Participants Inclusion criteria: women of reproductive age who had clinical features of PID, acute salpingitis, or suspected pelvic abscess, such as lower abdominal pain associated with fever and chills, and cervical motion tenderness with or without signs of adnexal masses; required hospitalization for IV antibiotic therapy. In all cases, CDC criteria for PID satisfied.
Exclusion criteria: suspected or known to be pregnant; breastfeeding.
Number of women randomized: 71; group A: 35; group B: 36.
Number of women analyzed: 61; group A: 31; group B: 30.
Number of withdrawals/exclusions/loss to follow‐up and reasons: 10 women; group A: 4; group B: 6 later excluded from evaluation due to wrong diagnosis or protocol violations.
Number of centres: not stated.
Age (mean (range)) (years): group A: 27.5 (15‐37); group B: 26.5 (19‐36).
Country: not stated.
Interventions Group A: ciprofloxacin 300 mg IV twice daily for ≥ 3 days followed by ciprofloxacin 500 mg PO twice daily for about 1 week.

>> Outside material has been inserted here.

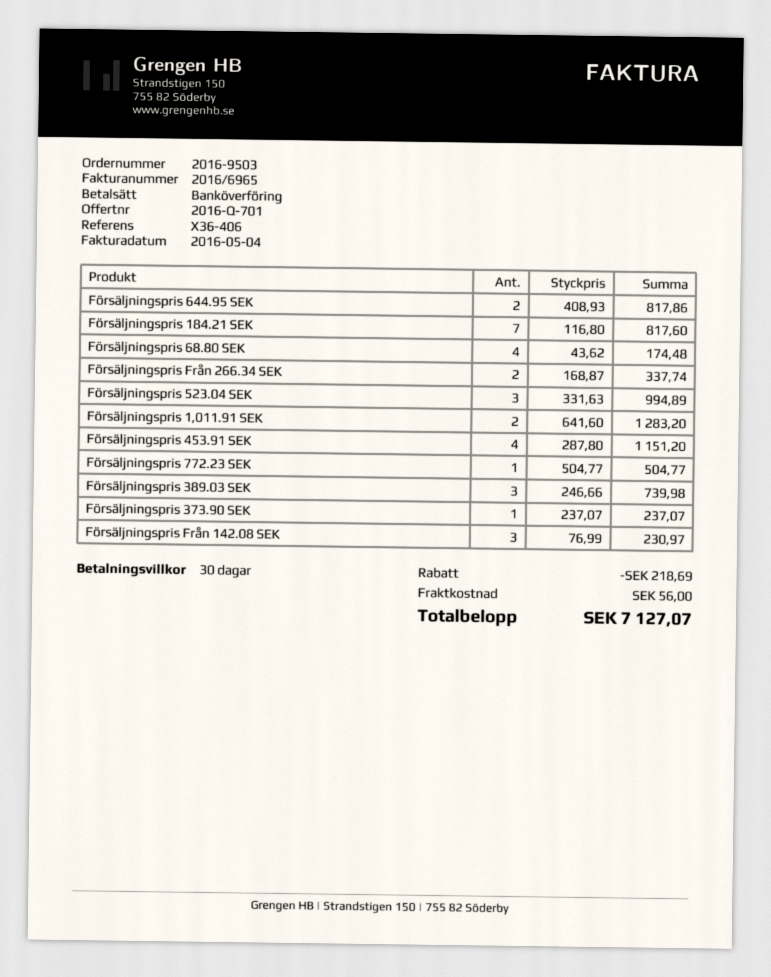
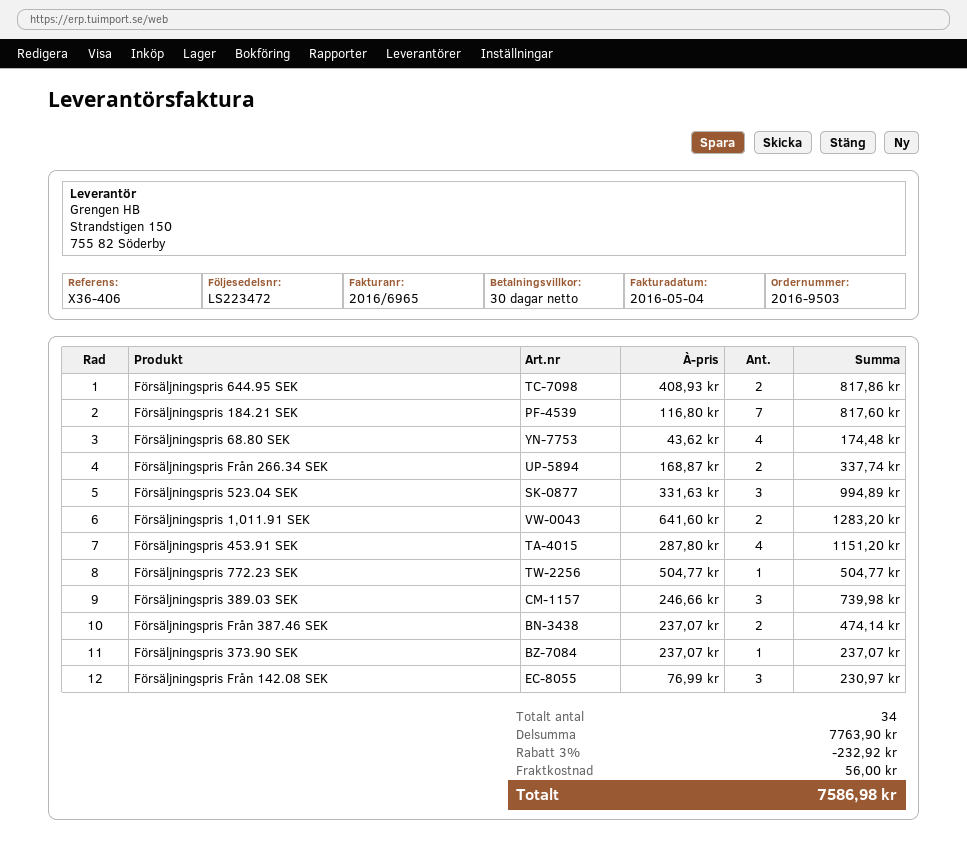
Försäljningspris Från 387.46 SEK: none -> 2 x 237.07 = 474.14
discount: 218.69 -> 232.92
total: 7127.07 -> 7586.98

Group B: clindamycin 600 mg IV every 6 h + gentamicin 80 mg IV every 8 h, administered separately. Clindamycin by IV route for 3 days, followed by oral administration for about 1 week. Gentamicin dose adjusted based on serum creatinine and gentamicin levels.
Outcomes Primary outcomes: clinical cure: when there was resolution or clearing (or both) of signs of infection as evidenced by defervescence, reversal of leukocytosis, and abatement of abdominal pain and cervical motion tenderness; adverse events leading to discontinuation of therapy.
Secondary outcome: length of hospital stay.
Notes Ethical approval: study protocol approved by the Human Rights Committee of their institution.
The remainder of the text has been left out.